# Source records

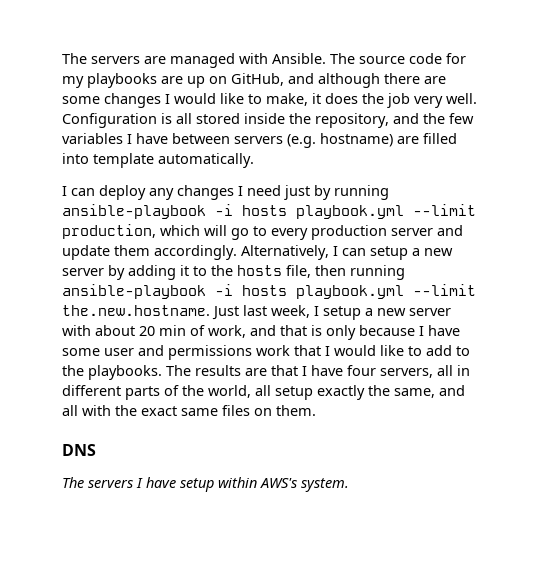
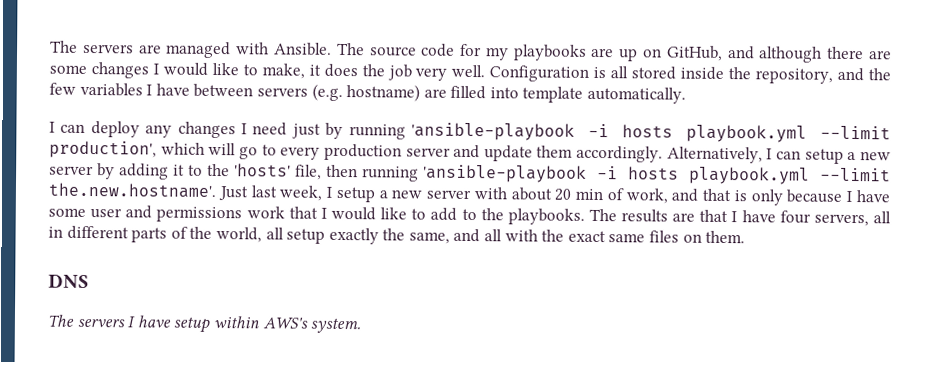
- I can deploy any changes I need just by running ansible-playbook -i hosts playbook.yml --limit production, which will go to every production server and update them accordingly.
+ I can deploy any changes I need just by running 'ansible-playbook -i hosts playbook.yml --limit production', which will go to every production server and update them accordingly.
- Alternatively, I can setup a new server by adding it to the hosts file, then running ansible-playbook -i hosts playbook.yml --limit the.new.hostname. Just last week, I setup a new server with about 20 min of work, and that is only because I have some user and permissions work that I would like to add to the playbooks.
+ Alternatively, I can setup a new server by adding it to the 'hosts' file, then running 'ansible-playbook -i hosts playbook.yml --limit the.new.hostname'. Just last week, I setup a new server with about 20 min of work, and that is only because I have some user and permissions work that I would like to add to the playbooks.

--

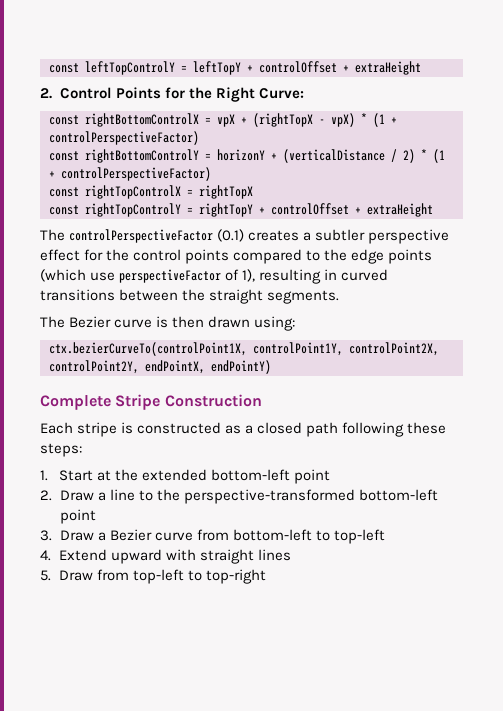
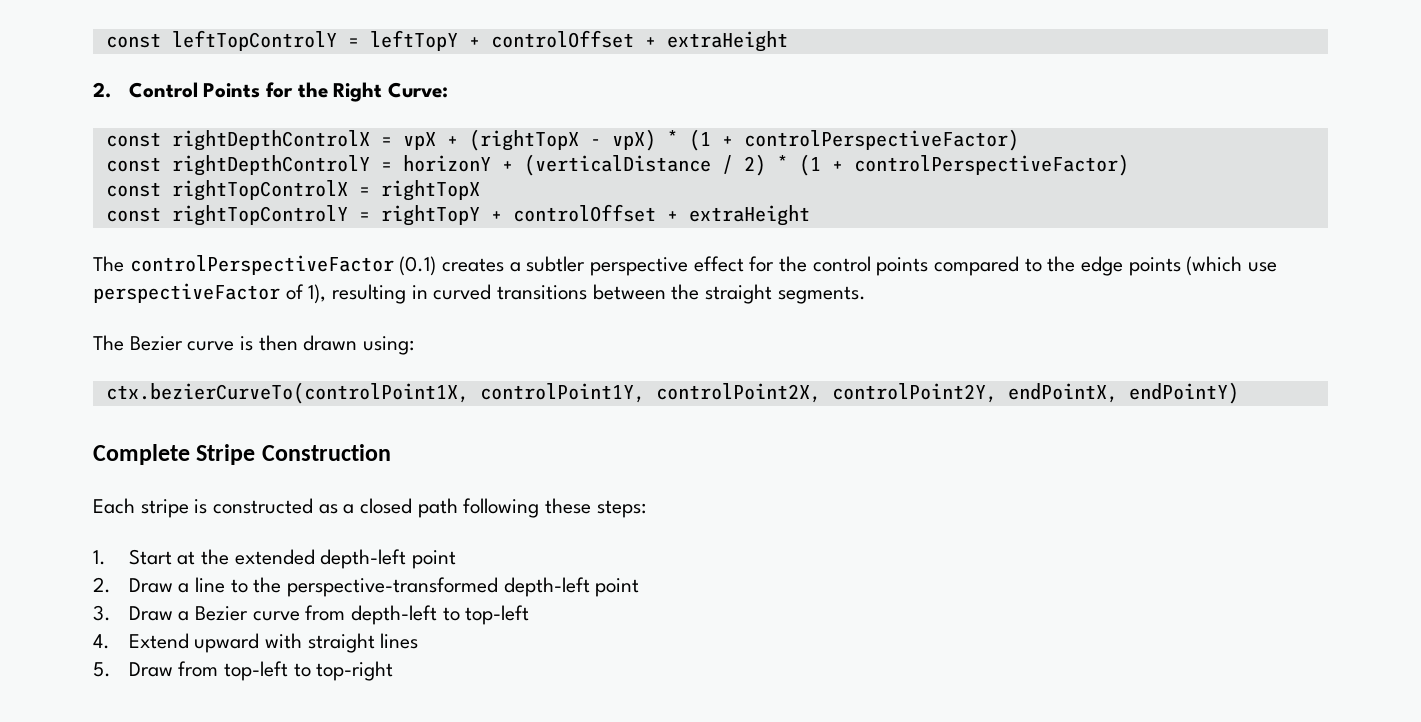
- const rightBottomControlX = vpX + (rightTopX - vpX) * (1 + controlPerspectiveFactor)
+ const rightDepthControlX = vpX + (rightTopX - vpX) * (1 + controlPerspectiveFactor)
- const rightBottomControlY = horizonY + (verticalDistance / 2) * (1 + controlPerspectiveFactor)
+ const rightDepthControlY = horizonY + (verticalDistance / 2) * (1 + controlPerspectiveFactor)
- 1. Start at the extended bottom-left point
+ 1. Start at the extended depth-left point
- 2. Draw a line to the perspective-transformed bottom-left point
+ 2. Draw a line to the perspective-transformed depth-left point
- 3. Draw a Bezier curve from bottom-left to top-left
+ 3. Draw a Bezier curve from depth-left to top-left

* * *

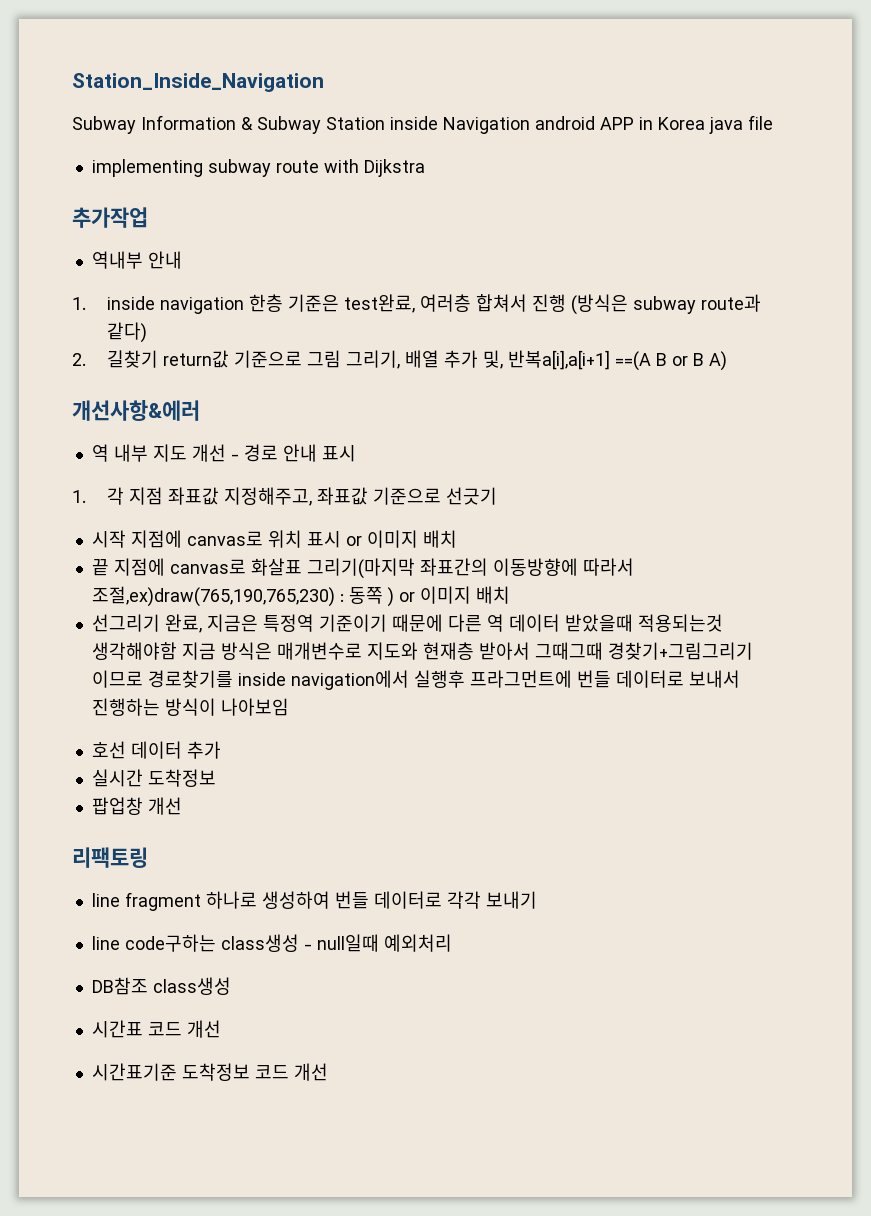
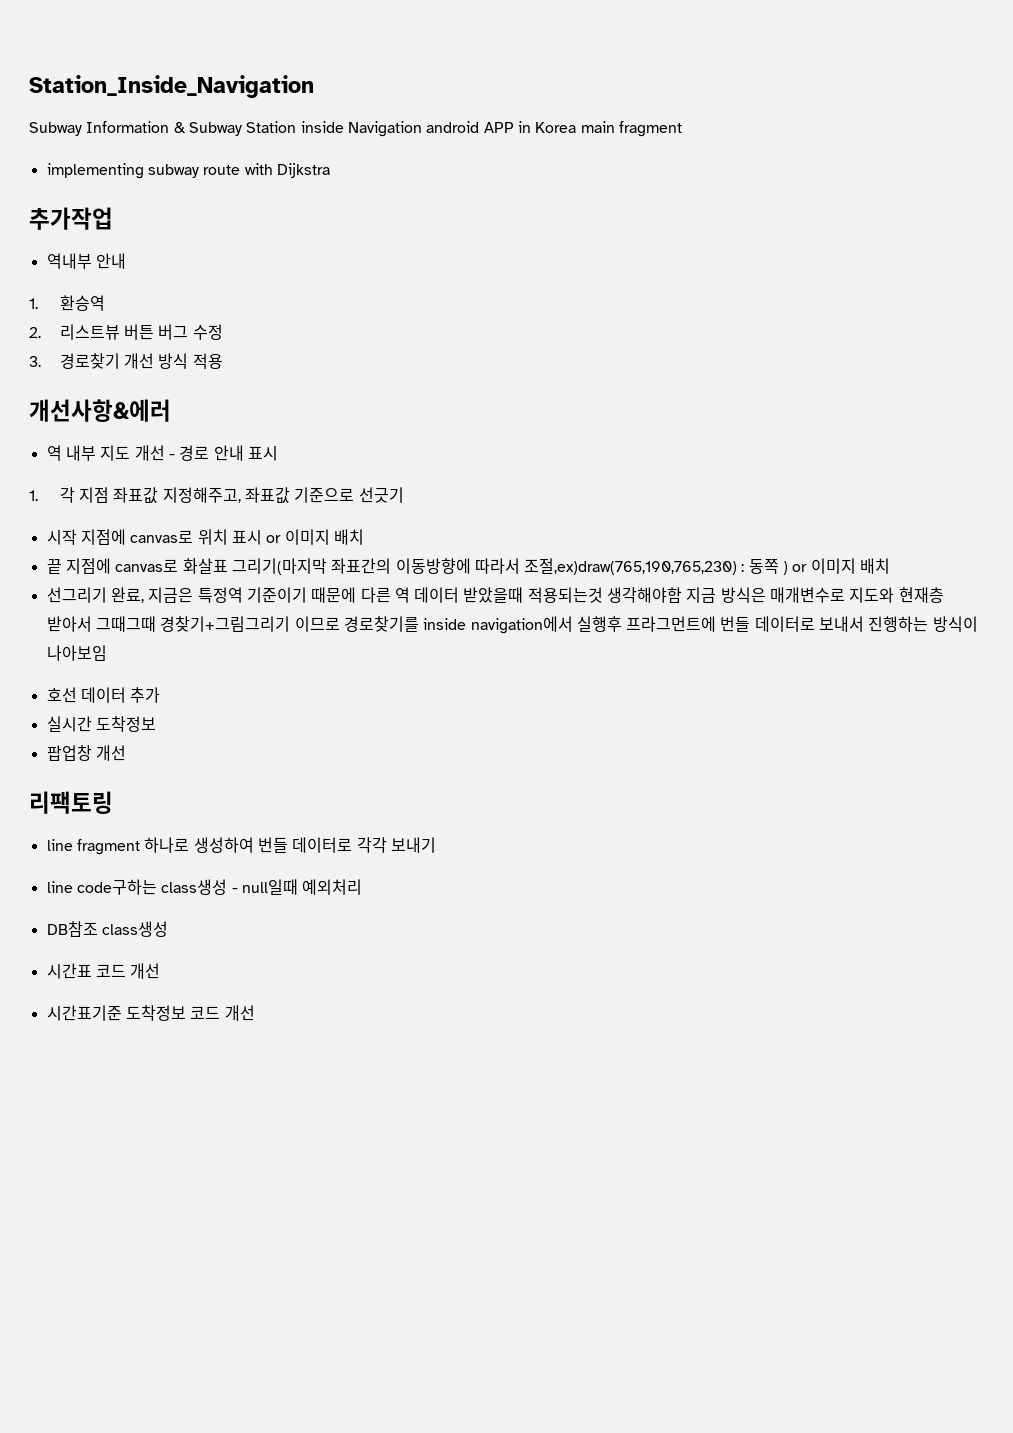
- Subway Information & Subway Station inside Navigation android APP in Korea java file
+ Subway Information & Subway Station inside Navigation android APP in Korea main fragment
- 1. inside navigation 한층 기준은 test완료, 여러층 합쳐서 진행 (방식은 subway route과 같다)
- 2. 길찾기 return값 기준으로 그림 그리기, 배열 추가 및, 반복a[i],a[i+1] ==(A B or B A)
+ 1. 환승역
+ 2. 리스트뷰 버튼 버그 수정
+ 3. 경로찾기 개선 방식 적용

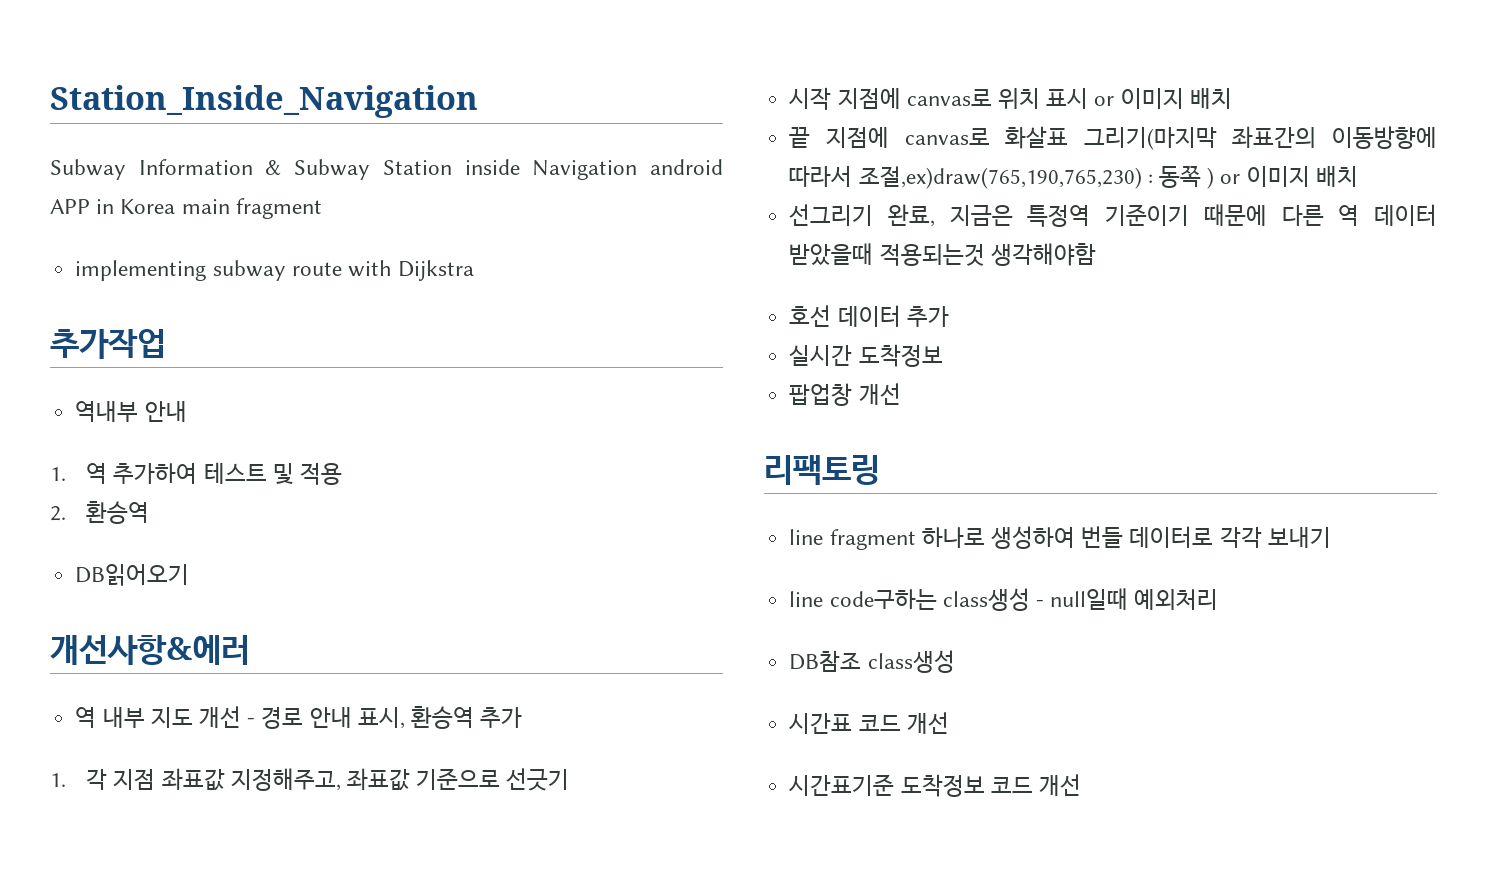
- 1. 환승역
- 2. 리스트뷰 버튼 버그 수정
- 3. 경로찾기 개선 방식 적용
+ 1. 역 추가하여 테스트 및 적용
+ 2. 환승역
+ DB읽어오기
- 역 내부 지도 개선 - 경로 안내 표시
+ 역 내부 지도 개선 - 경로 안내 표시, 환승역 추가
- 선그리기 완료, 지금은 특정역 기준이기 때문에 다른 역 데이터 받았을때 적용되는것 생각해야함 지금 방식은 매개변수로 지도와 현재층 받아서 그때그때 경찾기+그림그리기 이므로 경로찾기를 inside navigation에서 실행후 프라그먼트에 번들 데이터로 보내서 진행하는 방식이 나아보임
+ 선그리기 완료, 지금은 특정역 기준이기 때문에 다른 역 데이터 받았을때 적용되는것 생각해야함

# Exercise details
Referring to the material above, set down exactly the lines between the line with "perspective-transformed depth-left point" and the line with "depth-left to top-left", inclusive, and no other lines.

# Answer for this exercise
+ 2. Draw a line to the perspective-transformed depth-left point
- 3. Draw a Bezier curve from bottom-left to top-left
+ 3. Draw a Bezier curve from depth-left to top-left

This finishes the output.